*** DATASET EXTRACT Section Begins ***

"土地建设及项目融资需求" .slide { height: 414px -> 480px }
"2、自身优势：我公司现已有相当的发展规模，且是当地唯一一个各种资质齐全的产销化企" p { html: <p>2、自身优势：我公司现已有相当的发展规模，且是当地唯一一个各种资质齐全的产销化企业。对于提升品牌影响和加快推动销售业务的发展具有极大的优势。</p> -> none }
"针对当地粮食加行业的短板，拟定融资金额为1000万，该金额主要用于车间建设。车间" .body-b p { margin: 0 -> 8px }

*** DATASET EXTRACT Section Ends ***
*** DATASET EXTRACT Section Begins ***

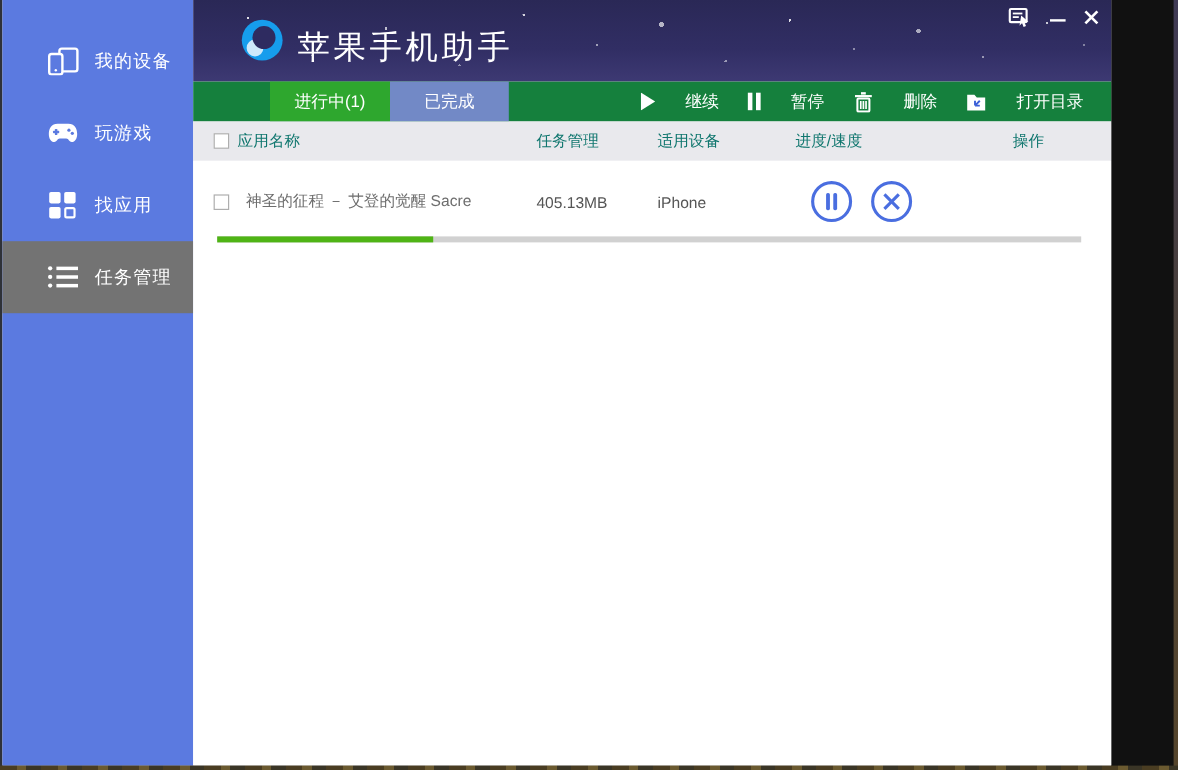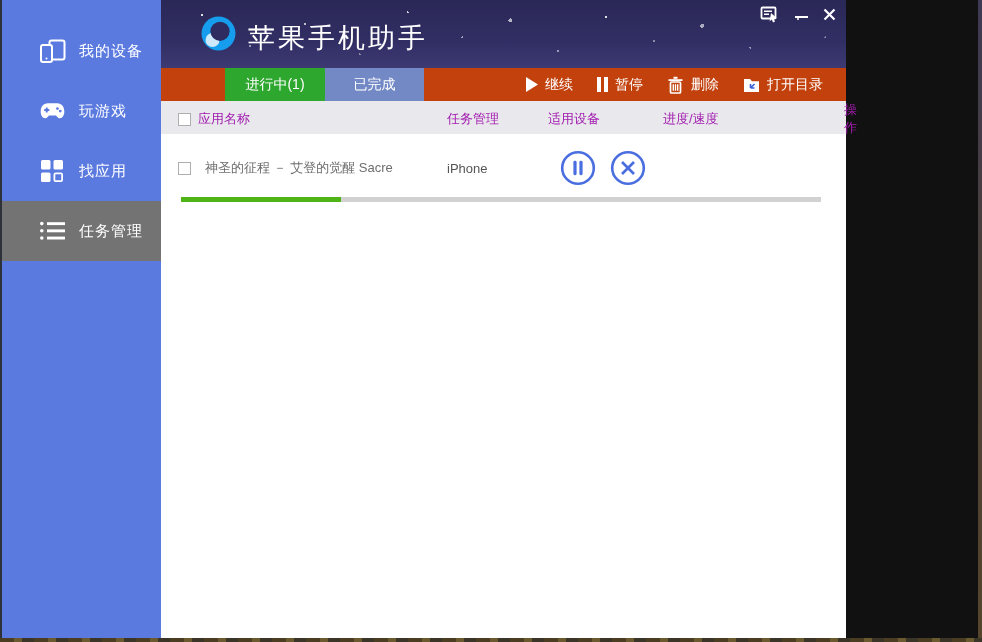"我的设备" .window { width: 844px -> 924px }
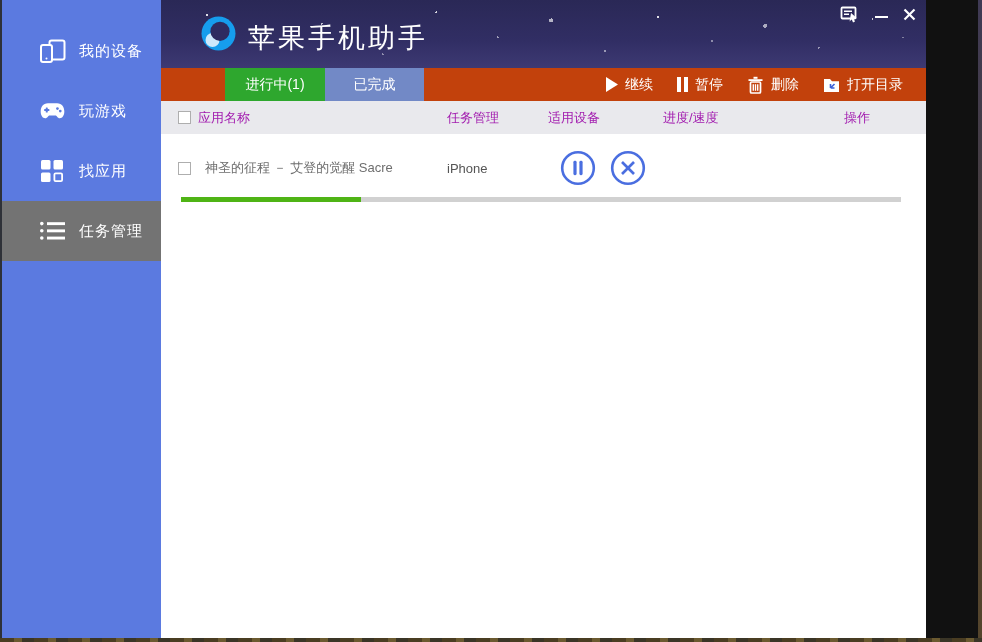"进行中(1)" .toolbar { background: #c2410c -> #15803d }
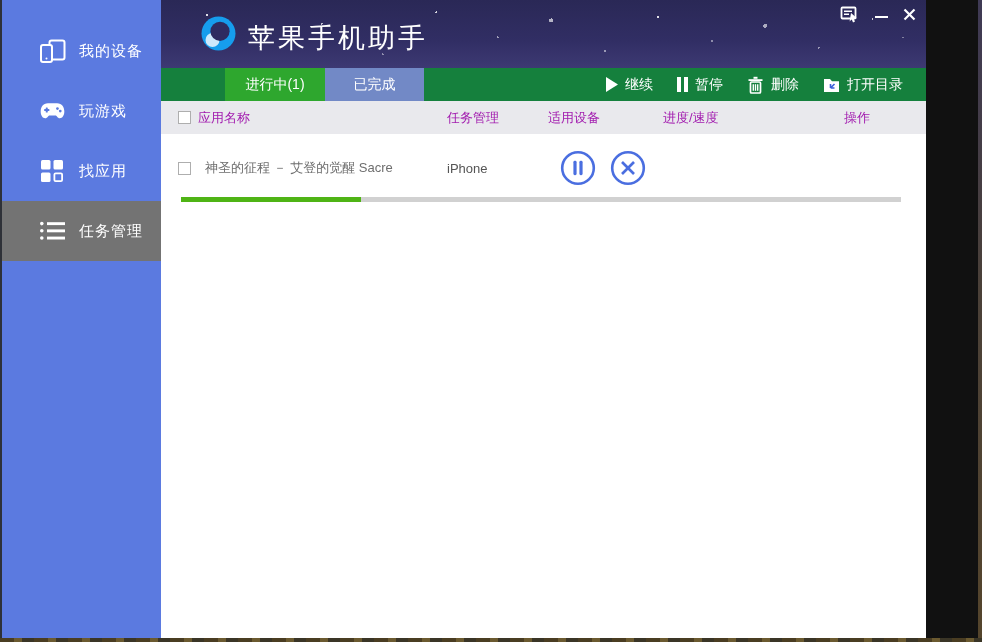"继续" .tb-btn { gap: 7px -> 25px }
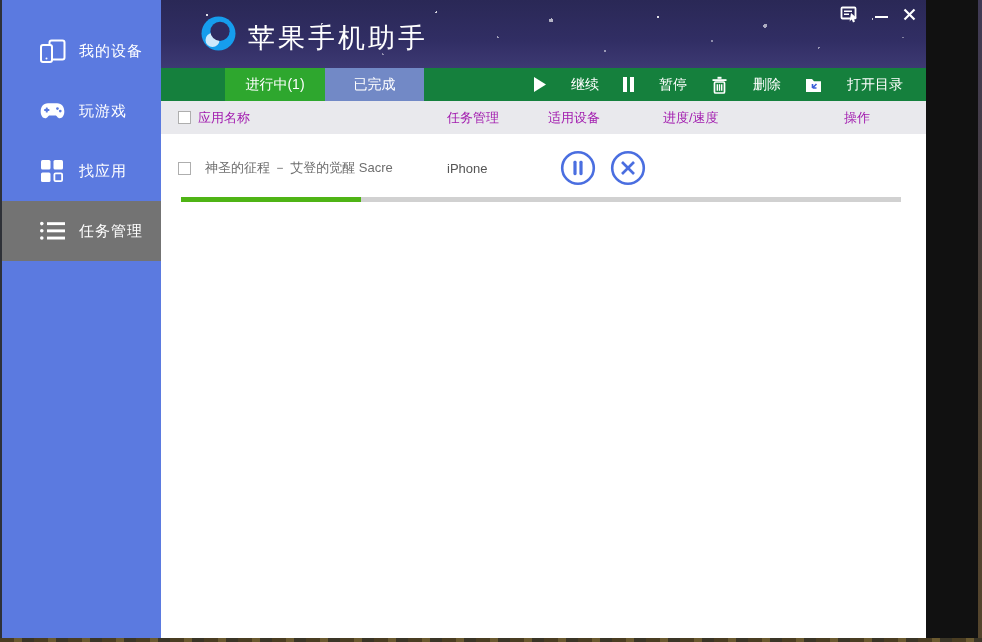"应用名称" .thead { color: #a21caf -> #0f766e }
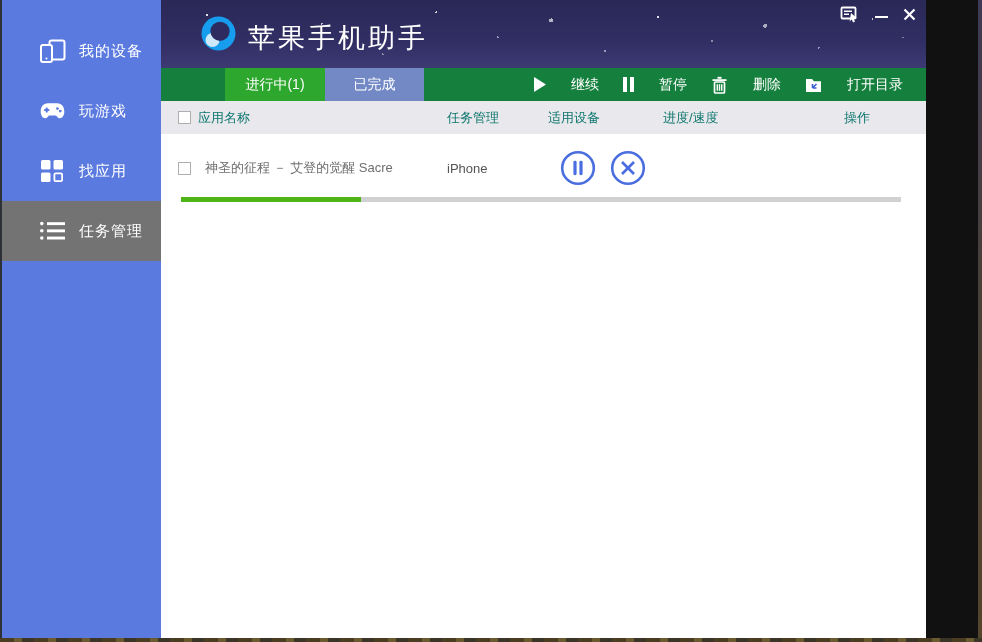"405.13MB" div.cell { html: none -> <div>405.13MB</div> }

*** DATASET EXTRACT Section Ends ***

> **ACTIVITY**:
Start with the line above that contains "height: 414px ->" and stop after the line that contains "margin: 0 ->". Output those lines exactly, and only those.

> **RESULT OF THIS EXERCISE**:
"土地建设及项目融资需求" .slide { height: 414px -> 480px }
"2、自身优势：我公司现已有相当的发展规模，且是当地唯一一个各种资质齐全的产销化企" p { html: <p>2、自身优势：我公司现已有相当的发展规模，且是当地唯一一个各种资质齐全的产销化企业。对于提升品牌影响和加快推动销售业务的发展具有极大的优势。</p> -> none }
"针对当地粮食加行业的短板，拟定融资金额为1000万，该金额主要用于车间建设。车间" .body-b p { margin: 0 -> 8px }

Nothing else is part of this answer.